- **Problem**: The entries below are to be printed again word for word.

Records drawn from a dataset

──────

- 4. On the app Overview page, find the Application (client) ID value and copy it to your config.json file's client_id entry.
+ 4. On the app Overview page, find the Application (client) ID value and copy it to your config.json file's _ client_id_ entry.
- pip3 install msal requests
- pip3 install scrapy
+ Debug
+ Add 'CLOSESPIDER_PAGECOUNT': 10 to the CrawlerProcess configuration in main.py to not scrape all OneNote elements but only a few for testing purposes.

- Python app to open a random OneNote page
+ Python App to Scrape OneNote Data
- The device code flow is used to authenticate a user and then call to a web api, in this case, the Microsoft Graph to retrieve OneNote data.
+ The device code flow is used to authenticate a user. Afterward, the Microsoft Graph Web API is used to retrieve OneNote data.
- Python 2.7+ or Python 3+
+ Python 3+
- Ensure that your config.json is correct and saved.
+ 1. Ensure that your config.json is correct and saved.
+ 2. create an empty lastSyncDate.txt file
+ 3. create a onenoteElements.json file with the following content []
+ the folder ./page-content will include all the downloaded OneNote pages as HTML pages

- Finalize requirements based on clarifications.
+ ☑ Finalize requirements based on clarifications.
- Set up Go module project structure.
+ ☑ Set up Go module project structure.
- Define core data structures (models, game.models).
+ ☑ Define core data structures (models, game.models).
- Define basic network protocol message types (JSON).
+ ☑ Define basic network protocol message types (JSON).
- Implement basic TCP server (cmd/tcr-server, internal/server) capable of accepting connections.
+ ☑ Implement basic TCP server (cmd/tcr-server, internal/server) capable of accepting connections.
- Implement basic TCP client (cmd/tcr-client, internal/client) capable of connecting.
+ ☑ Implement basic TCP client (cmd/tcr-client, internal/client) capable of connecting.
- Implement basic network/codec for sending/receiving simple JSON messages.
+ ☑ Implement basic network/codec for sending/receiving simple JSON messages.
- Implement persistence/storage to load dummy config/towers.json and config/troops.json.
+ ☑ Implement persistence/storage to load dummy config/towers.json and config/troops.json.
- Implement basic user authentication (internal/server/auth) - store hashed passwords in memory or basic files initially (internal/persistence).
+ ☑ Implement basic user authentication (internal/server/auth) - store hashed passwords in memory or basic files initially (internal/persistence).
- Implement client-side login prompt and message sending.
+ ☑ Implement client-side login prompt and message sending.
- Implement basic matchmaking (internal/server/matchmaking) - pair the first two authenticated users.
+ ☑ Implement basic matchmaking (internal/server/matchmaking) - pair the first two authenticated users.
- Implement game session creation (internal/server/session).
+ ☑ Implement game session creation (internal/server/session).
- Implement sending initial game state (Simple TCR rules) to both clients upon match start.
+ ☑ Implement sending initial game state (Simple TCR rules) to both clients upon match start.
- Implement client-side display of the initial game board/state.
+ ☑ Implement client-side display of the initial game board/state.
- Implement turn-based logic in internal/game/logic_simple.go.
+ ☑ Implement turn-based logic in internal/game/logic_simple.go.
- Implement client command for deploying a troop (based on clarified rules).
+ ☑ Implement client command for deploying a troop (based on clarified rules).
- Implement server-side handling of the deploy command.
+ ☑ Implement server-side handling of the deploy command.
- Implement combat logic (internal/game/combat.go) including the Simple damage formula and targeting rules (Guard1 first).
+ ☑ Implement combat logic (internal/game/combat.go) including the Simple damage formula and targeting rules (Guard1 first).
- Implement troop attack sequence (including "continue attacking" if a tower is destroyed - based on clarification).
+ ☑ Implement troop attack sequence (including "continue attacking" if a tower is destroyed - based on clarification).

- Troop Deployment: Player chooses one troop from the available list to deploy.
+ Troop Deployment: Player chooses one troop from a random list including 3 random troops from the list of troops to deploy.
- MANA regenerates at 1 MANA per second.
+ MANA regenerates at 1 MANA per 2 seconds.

──────

- **The answer**:
- 4. On the app Overview page, find the Application (client) ID value and copy it to your config.json file's client_id entry.
+ 4. On the app Overview page, find the Application (client) ID value and copy it to your config.json file's _ client_id_ entry.
- pip3 install msal requests
- pip3 install scrapy
+ Debug
+ Add 'CLOSESPIDER_PAGECOUNT': 10 to the CrawlerProcess configuration in main.py to not scrape all OneNote elements but only a few for testing purposes.

- Python app to open a random OneNote page
+ Python App to Scrape OneNote Data
- The device code flow is used to authenticate a user and then call to a web api, in this case, the Microsoft Graph to retrieve OneNote data.
+ The device code flow is used to authenticate a user. Afterward, the Microsoft Graph Web API is used to retrieve OneNote data.
- Python 2.7+ or Python 3+
+ Python 3+
- Ensure that your config.json is correct and saved.
+ 1. Ensure that your config.json is correct and saved.
+ 2. create an empty lastSyncDate.txt file
+ 3. create a onenoteElements.json file with the following content []
+ the folder ./page-content will include all the downloaded OneNote pages as HTML pages

- Finalize requirements based on clarifications.
+ ☑ Finalize requirements based on clarifications.
- Set up Go module project structure.
+ ☑ Set up Go module project structure.
- Define core data structures (models, game.models).
+ ☑ Define core data structures (models, game.models).
- Define basic network protocol message types (JSON).
+ ☑ Define basic network protocol message types (JSON).
- Implement basic TCP server (cmd/tcr-server, internal/server) capable of accepting connections.
+ ☑ Implement basic TCP server (cmd/tcr-server, internal/server) capable of accepting connections.
- Implement basic TCP client (cmd/tcr-client, internal/client) capable of connecting.
+ ☑ Implement basic TCP client (cmd/tcr-client, internal/client) capable of connecting.
- Implement basic network/codec for sending/receiving simple JSON messages.
+ ☑ Implement basic network/codec for sending/receiving simple JSON messages.
- Implement persistence/storage to load dummy config/towers.json and config/troops.json.
+ ☑ Implement persistence/storage to load dummy config/towers.json and config/troops.json.
- Implement basic user authentication (internal/server/auth) - store hashed passwords in memory or basic files initially (internal/persistence).
+ ☑ Implement basic user authentication (internal/server/auth) - store hashed passwords in memory or basic files initially (internal/persistence).
- Implement client-side login prompt and message sending.
+ ☑ Implement client-side login prompt and message sending.
- Implement basic matchmaking (internal/server/matchmaking) - pair the first two authenticated users.
+ ☑ Implement basic matchmaking (internal/server/matchmaking) - pair the first two authenticated users.
- Implement game session creation (internal/server/session).
+ ☑ Implement game session creation (internal/server/session).
- Implement sending initial game state (Simple TCR rules) to both clients upon match start.
+ ☑ Implement sending initial game state (Simple TCR rules) to both clients upon match start.
- Implement client-side display of the initial game board/state.
+ ☑ Implement client-side display of the initial game board/state.
- Implement turn-based logic in internal/game/logic_simple.go.
+ ☑ Implement turn-based logic in internal/game/logic_simple.go.
- Implement client command for deploying a troop (based on clarified rules).
+ ☑ Implement client command for deploying a troop (based on clarified rules).
- Implement server-side handling of the deploy command.
+ ☑ Implement server-side handling of the deploy command.
- Implement combat logic (internal/game/combat.go) including the Simple damage formula and targeting rules (Guard1 first).
+ ☑ Implement combat logic (internal/game/combat.go) including the Simple damage formula and targeting rules (Guard1 first).
- Implement troop attack sequence (including "continue attacking" if a tower is destroyed - based on clarification).
+ ☑ Implement troop attack sequence (including "continue attacking" if a tower is destroyed - based on clarification).

- Troop Deployment: Player chooses one troop from the available list to deploy.
+ Troop Deployment: Player chooses one troop from a random list including 3 random troops from the list of troops to deploy.
- MANA regenerates at 1 MANA per second.
+ MANA regenerates at 1 MANA per 2 seconds.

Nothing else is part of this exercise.